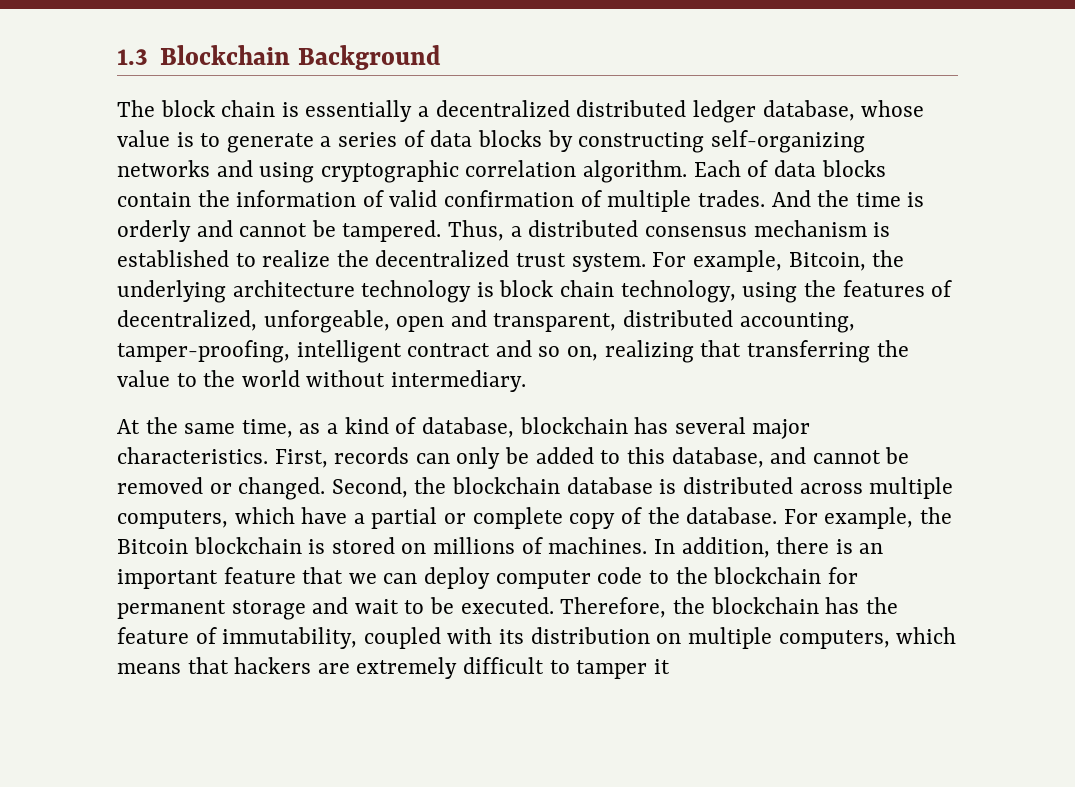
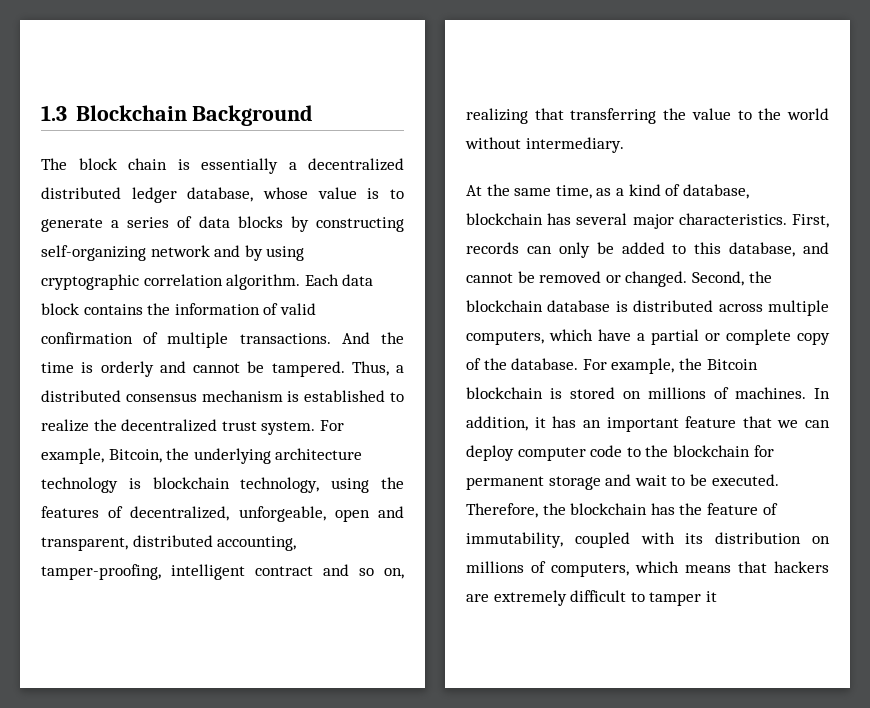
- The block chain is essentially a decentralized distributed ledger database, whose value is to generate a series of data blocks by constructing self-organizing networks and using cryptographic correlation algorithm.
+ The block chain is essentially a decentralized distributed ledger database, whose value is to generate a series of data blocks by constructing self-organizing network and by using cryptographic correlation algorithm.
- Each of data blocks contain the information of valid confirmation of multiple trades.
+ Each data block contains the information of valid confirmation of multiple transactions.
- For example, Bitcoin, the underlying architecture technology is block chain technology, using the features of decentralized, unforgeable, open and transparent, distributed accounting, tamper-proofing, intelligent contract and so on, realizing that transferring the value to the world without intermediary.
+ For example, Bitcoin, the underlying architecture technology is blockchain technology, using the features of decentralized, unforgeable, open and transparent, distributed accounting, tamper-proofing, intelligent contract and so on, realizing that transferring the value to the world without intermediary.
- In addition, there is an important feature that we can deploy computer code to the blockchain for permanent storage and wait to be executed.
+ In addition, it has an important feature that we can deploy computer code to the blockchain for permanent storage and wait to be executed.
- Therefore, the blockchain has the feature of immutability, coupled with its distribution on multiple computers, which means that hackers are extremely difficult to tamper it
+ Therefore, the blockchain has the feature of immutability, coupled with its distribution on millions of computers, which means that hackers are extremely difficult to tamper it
* * *
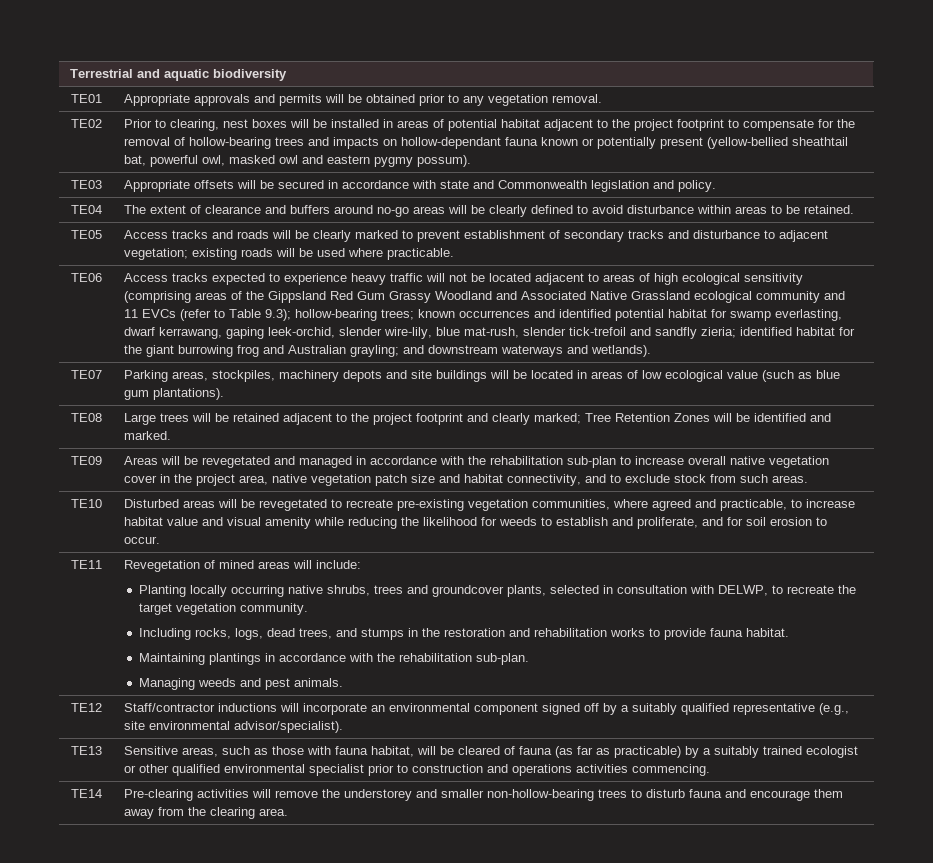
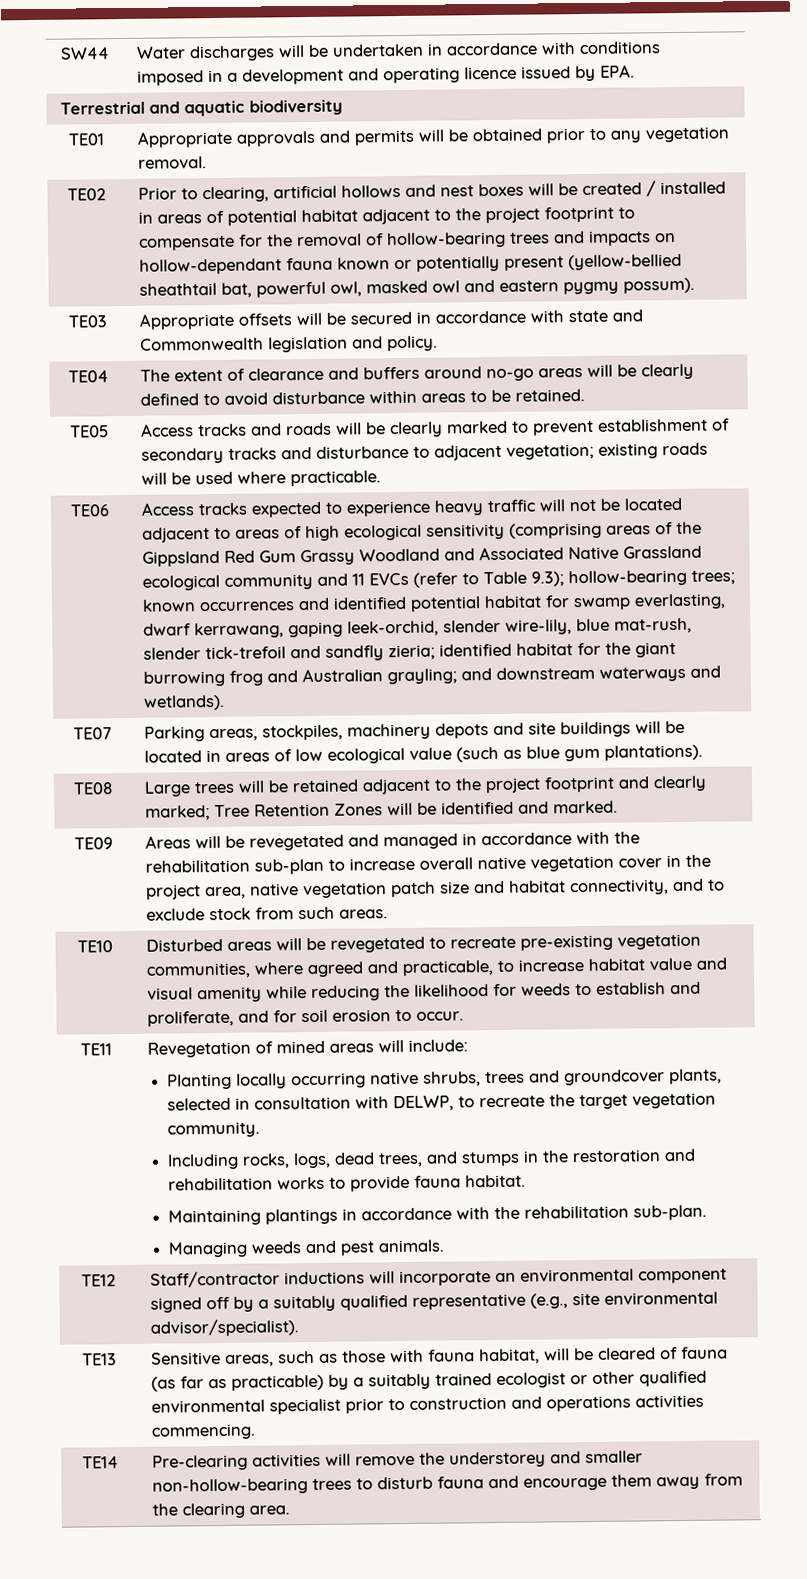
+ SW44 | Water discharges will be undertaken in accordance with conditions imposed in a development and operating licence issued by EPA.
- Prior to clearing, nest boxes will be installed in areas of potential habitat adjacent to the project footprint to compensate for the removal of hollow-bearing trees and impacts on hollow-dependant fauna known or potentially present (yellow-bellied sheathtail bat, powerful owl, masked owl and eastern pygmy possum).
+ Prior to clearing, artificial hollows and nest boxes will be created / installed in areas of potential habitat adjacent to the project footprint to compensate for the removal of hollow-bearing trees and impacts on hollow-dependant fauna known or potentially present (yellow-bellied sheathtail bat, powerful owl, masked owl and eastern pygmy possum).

Task objective
What lines in the material include the string "fauna"? Pull each one out.

Task result
- Prior to clearing, nest boxes will be installed in areas of potential habitat adjacent to the project footprint to compensate for the removal of hollow-bearing trees and impacts on hollow-dependant fauna known or potentially present (yellow-bellied sheathtail bat, powerful owl, masked owl and eastern pygmy possum).
+ Prior to clearing, artificial hollows and nest boxes will be created / installed in areas of potential habitat adjacent to the project footprint to compensate for the removal of hollow-bearing trees and impacts on hollow-dependant fauna known or potentially present (yellow-bellied sheathtail bat, powerful owl, masked owl and eastern pygmy possum).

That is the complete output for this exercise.